#### What you are asked to do
Below are records; copy every line in them that holds the word "vintage".

*** Data to use ***

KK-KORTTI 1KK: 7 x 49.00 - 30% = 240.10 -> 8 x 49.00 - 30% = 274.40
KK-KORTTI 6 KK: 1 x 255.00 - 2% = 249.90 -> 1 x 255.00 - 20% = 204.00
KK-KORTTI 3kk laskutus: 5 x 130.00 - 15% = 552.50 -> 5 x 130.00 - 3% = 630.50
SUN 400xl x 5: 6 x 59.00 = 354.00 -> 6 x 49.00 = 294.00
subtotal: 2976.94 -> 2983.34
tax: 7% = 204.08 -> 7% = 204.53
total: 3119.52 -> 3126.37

*** End of Data to use ***
*** Data to use ***

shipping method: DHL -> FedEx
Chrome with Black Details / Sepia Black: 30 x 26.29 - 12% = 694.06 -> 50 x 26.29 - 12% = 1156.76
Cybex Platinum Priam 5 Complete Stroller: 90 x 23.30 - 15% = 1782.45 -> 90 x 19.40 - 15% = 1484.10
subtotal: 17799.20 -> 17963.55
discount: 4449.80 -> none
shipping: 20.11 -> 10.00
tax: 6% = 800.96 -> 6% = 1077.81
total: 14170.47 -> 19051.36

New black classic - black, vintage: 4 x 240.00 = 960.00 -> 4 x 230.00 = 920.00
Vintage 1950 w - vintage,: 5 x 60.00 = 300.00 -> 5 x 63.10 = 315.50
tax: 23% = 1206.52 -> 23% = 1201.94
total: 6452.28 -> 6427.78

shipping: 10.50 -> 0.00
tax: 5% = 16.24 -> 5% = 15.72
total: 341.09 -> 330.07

*** End of Data to use ***
*** Data to use ***

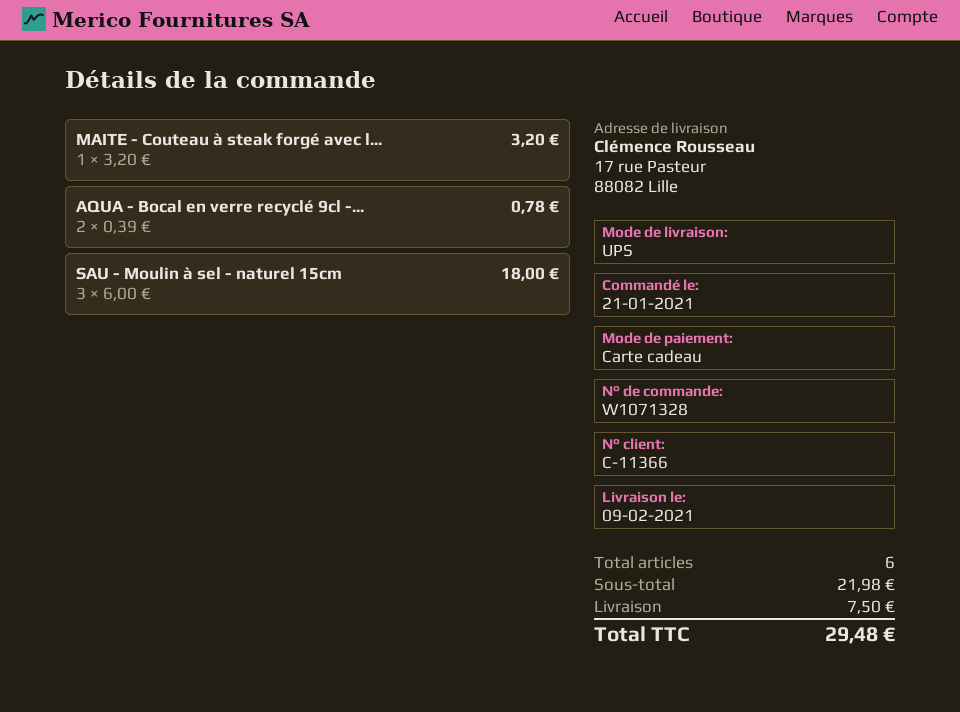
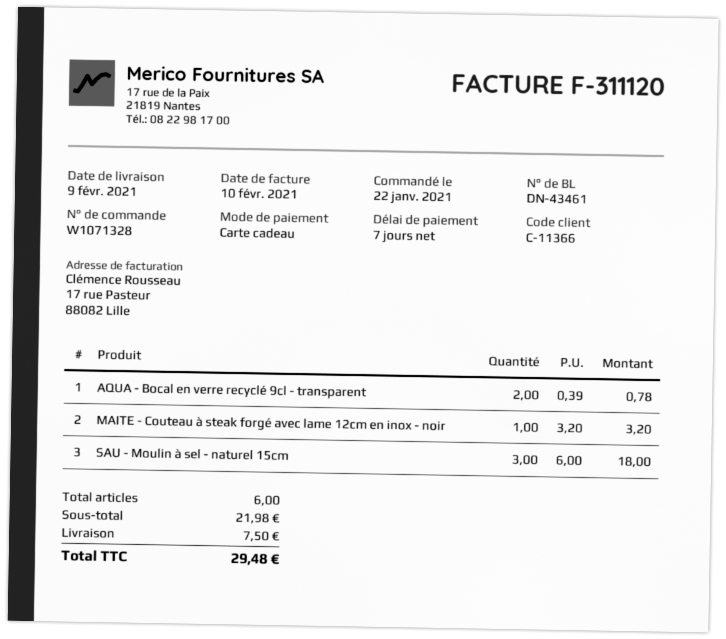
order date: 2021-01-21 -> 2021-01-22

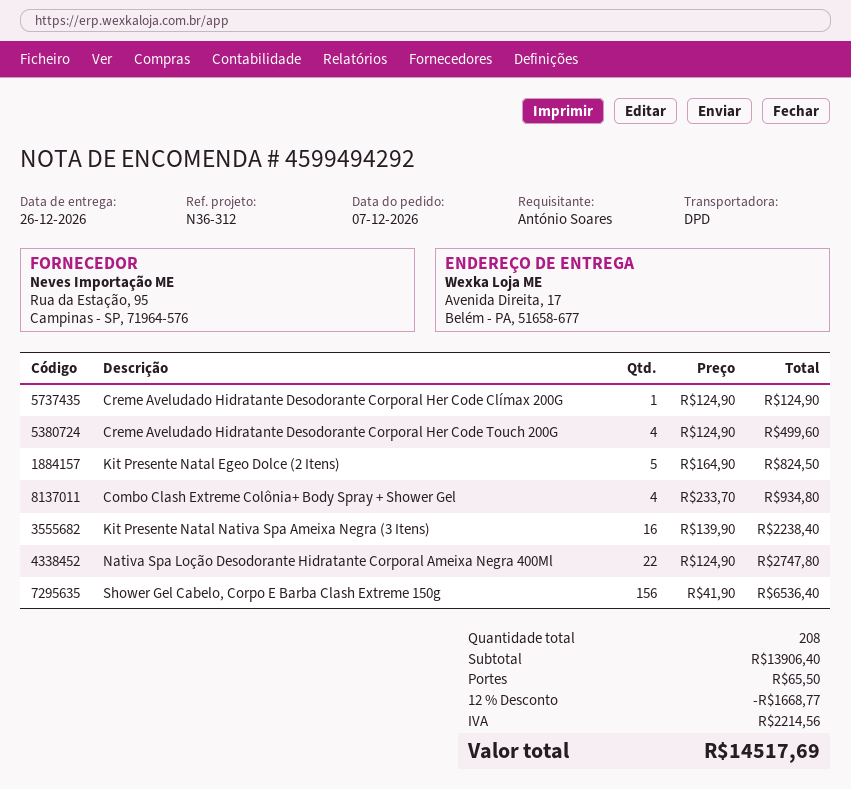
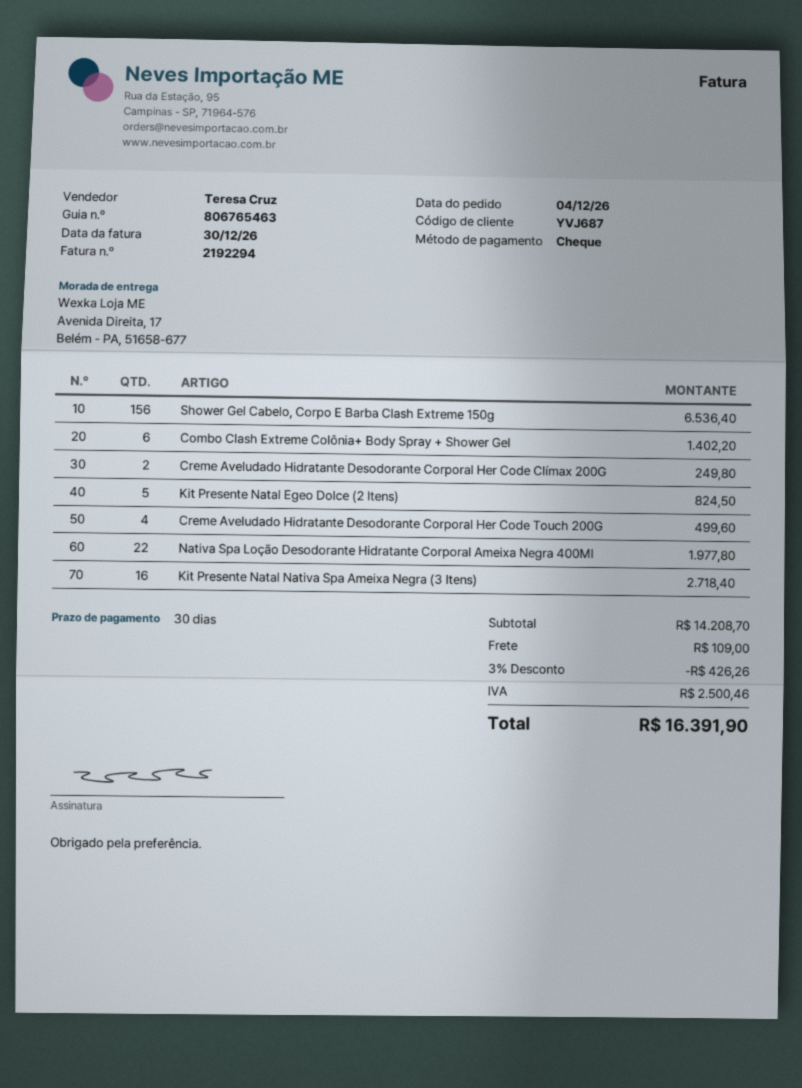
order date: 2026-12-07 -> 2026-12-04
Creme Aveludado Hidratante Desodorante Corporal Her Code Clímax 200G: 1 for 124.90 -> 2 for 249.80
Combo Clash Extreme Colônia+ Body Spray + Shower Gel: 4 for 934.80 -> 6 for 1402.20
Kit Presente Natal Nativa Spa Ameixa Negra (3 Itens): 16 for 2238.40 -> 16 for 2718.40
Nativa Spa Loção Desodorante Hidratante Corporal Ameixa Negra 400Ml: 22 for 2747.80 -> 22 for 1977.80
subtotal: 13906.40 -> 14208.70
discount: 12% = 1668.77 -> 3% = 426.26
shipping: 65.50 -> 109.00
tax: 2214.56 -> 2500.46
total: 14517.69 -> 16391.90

*** End of Data to use ***

#### Result
New black classic - black, vintage: 4 x 240.00 = 960.00 -> 4 x 230.00 = 920.00
Vintage 1950 w - vintage,: 5 x 60.00 = 300.00 -> 5 x 63.10 = 315.50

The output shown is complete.